EXERCISE
Reprint all records below exactly. No images.

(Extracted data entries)
--------------------------------------------------
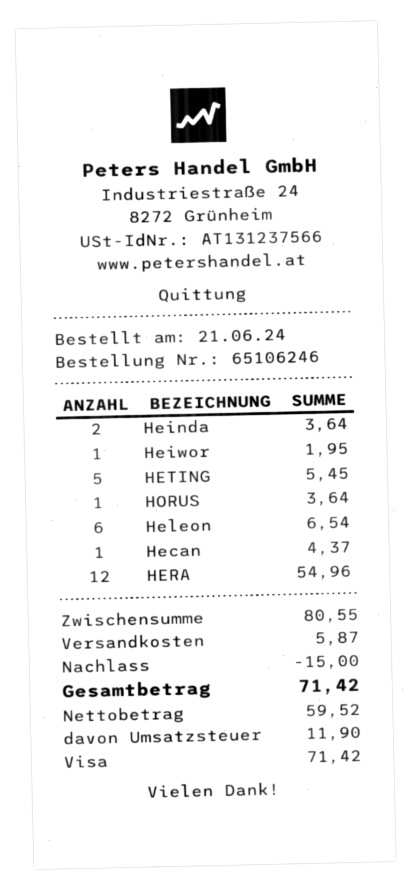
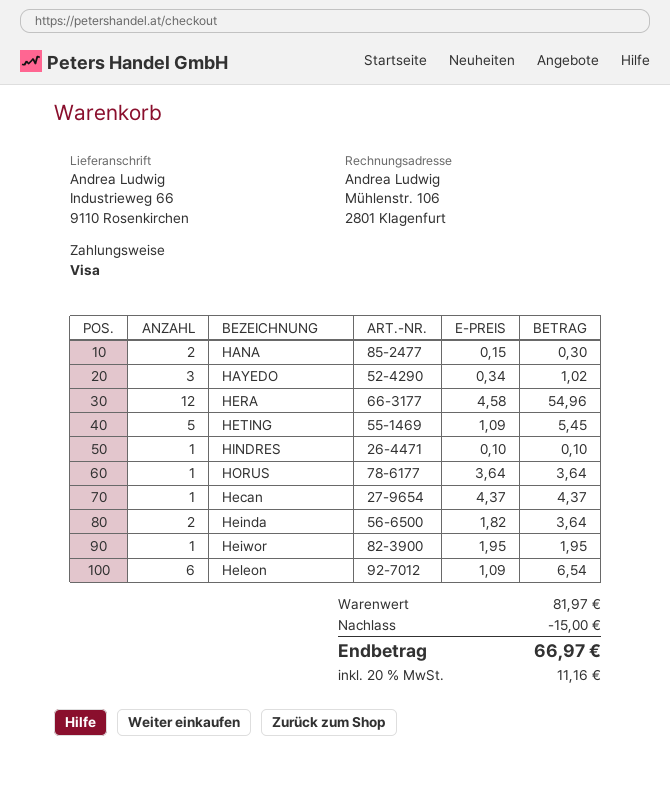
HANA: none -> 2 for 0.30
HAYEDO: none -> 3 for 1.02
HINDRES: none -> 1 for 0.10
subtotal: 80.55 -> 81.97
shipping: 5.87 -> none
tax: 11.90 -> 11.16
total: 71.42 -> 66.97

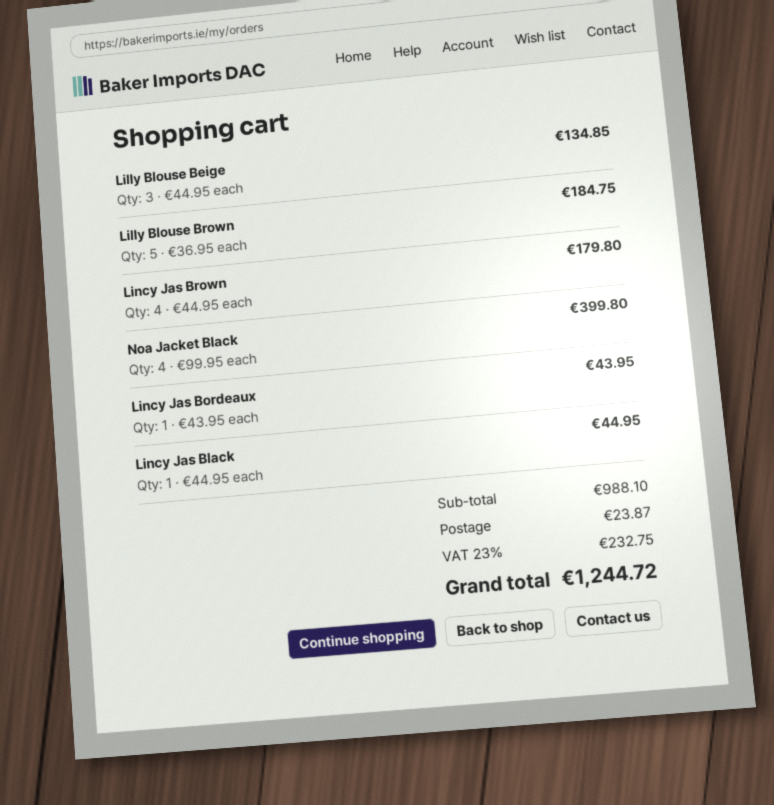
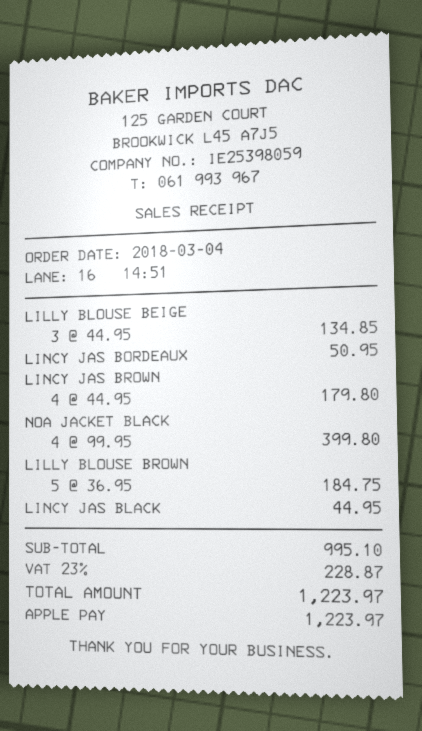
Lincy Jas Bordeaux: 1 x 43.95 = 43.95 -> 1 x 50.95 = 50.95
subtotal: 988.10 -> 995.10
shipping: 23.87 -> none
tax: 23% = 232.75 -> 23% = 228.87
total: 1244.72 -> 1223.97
--------------------------------------------------
EXERCISE RESPONSE
HANA: none -> 2 for 0.30
HAYEDO: none -> 3 for 1.02
HINDRES: none -> 1 for 0.10
subtotal: 80.55 -> 81.97
shipping: 5.87 -> none
tax: 11.90 -> 11.16
total: 71.42 -> 66.97

Lincy Jas Bordeaux: 1 x 43.95 = 43.95 -> 1 x 50.95 = 50.95
subtotal: 988.10 -> 995.10
shipping: 23.87 -> none
tax: 23% = 232.75 -> 23% = 228.87
total: 1244.72 -> 1223.97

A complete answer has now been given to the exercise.